Burton Malkiel reviews Myth of the Rational Market for the Wall Street Journal

I knew this review from the author of A Random Walk Down Wall Street was coming, but I didn't know when, and I didn't know how nice it would be:

Mr. Fox's book is really a lively chapter in the history of ideas,
describing the recent evolution of financial thinking as well as the
instruments that such thinking has spawned, such index funds and
derivatives. It is also a history of people — notably the principal
scholars in the field of financial investments, such as Paul Samuelson,
Bill Sharpe, Harry Markowitz and Daniel Kahneman, and the influential
practitioners, such as Jack Bogle, Michael Milken and Alan Greenspan.

Among much else, Mr.

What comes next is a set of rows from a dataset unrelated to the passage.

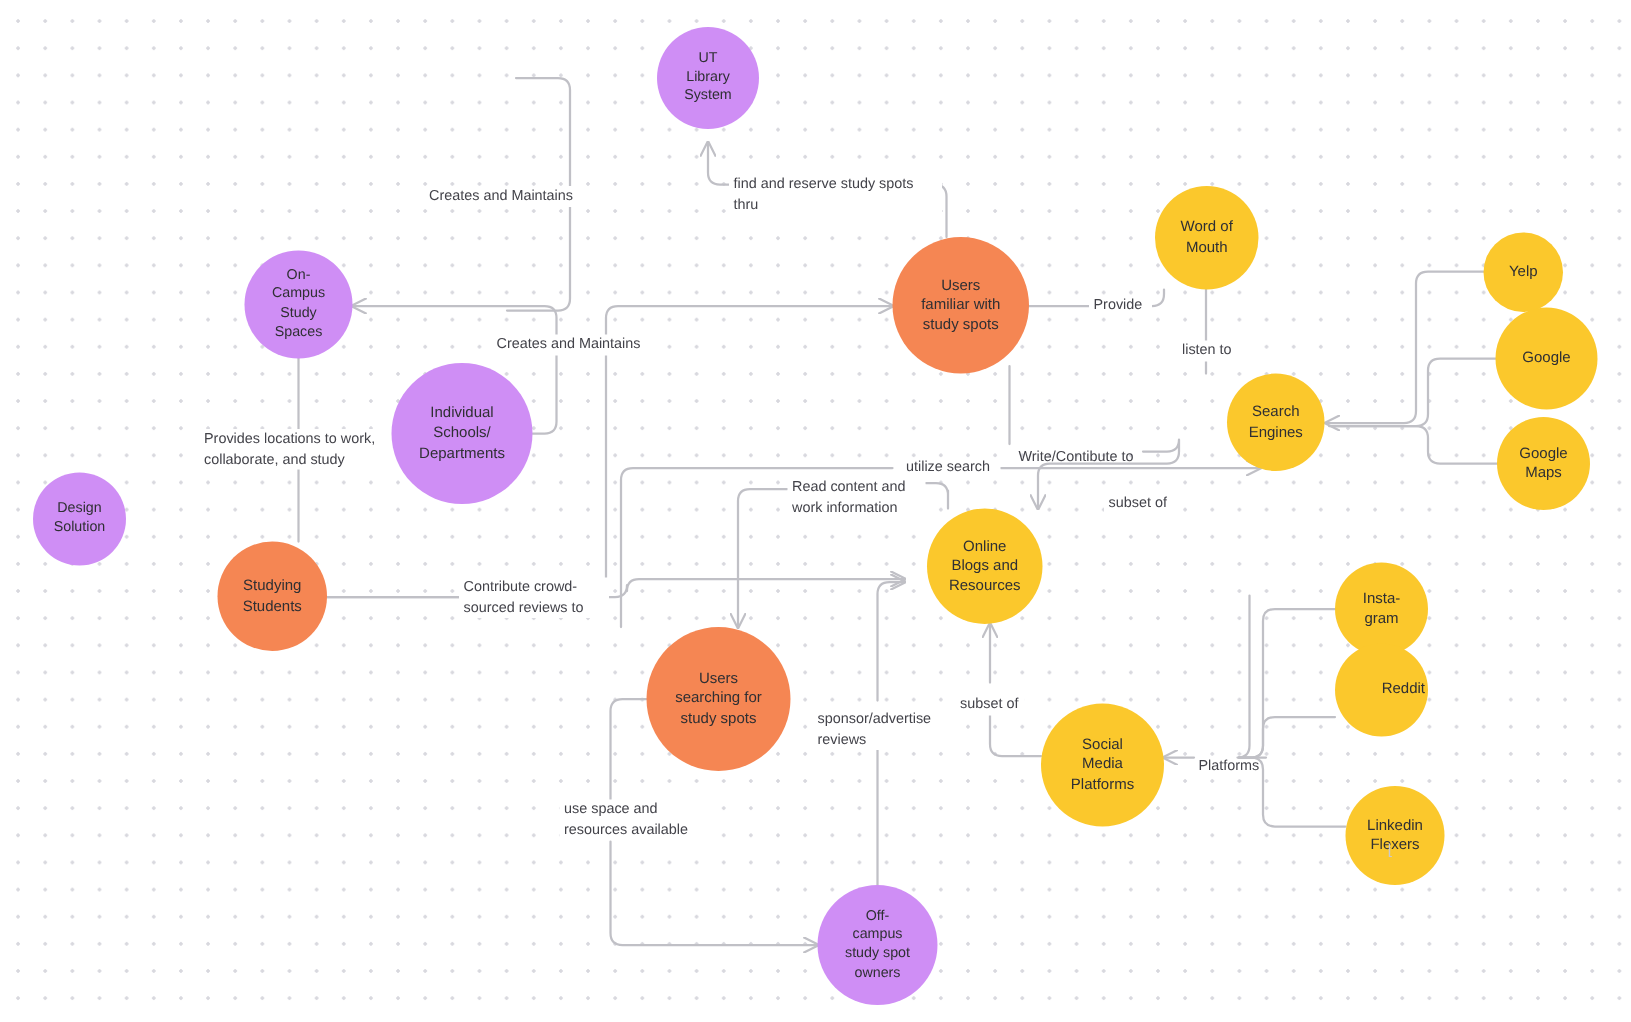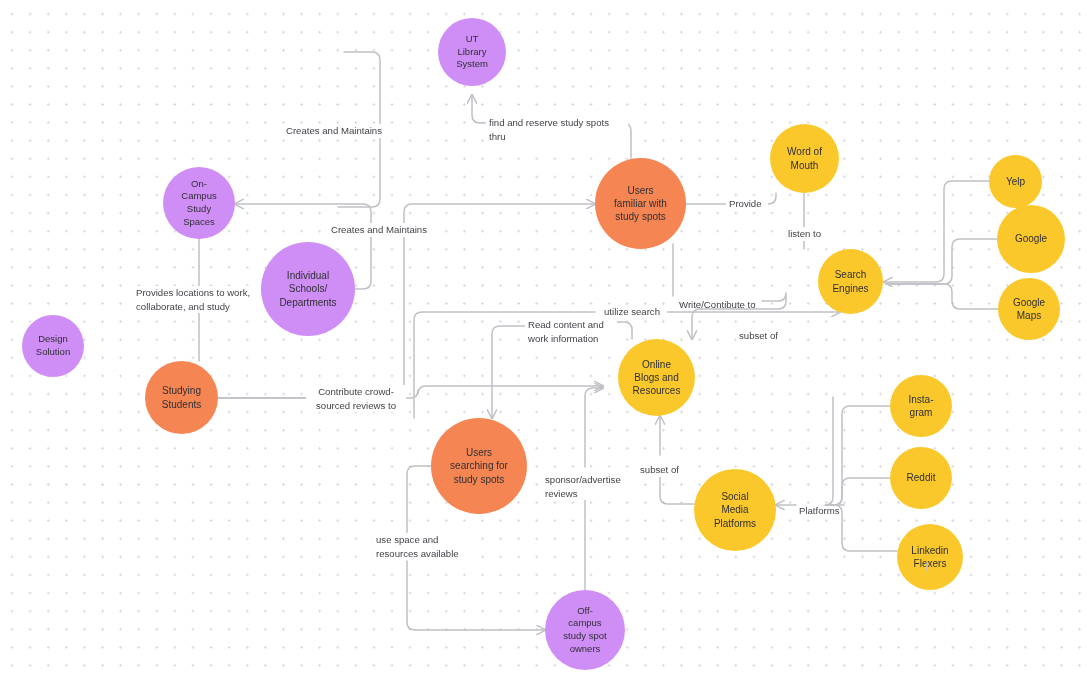--- a/index.html
+++ b/index.html
@@ -186,36 +186,36 @@
     <span class="node-label">Google</span>
   </div>
   <div class="node" style="left:998px; top:278px; width:62px;  height:62px;  background:#fbc82c; font-size:10px;">
     <span class="node-label">Google
 Maps</span>
   </div>
   <div class="node" style="left:890px; top:375px; width:62px;  height:62px;  background:#fbc82c; font-size:10px;">
     <span class="node-label">Insta-
 gram</span>
   </div>
-  <div class="node" style="left:890px; top:447px; width:62px;  height:62px;  background:#fbc82c; font-size:10px;">
+  <div class="node" style="left:890px; top:429px; width:62px;  height:62px;  background:#fbc82c; font-size:10px;text-align:right;">
     <span class="node-label">Reddit</span>
   </div>
   <div class="node" style="left:897px; top:524px; width:66px;  height:66px;  background:#fbc82c; font-size:10px;">
     <span class="node-label">Linkedin
 Flexers</span>
   </div>
 
   <span class="caret" style="left:925px; top:561px;">⌊</span>
 
   <div class="edge-label" style="left:283px; top:124px; width:112px;">Creates and Maintains</div>
   <div class="edge-label" style="left:486px; top:116px; width:142px;">find and reserve study spots thru</div>
   <div class="edge-label" style="left:328px; top:223px; width:112px;">Creates and Maintains</div>
   <div class="edge-label" style="left:133px; top:286px; width:124px;">Provides locations to work,
 collaborate, and study</div>
-  <div class="edge-label" style="left:306px; top:385px; width:100px;text-align:center;">Contribute crowd-
+  <div class="edge-label" style="left:306px; top:385px; width:100px;">Contribute crowd-
 sourced reviews to</div>
   <div class="edge-label" style="left:726px; top:197px; width:42px;">Provide</div>
   <div class="edge-label" style="left:785px; top:227px; width:44px;">listen to</div>
   <div class="edge-label" style="left:601px; top:305px; width:66px;">utilize search</div>
   <div class="edge-label" style="left:676px; top:298px; width:86px; background:transparent;">Write/Contibute to</div>
   <div class="edge-label" style="left:736px; top:329px; width:46px;">subset of</div>
   <div class="edge-label" style="left:525px; top:318px; width:92px;">Read content and
 work information</div>
   <div class="edge-label" style="left:542px; top:473px; width:92px;">sponsor/advertise
 reviews</div>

Fox presents lucid explanations of Portfolio
Theory, the Capital Asset Pricing Model and Option Pricing Theory
without the use of a single equation. And he brings the major players
in his drama to life with an appealingly breezy style.

Malkiel concludes:

With "The Myth of the Rational Market" Mr. Fox has produced a valuable
and highly readable history of risk and reward. He has not, however,
been able to bury the hypothesis that our securities markets are
usually remarkably efficient.

Well, depends what you mean by "efficient." But I'm not complaining. Definitely not.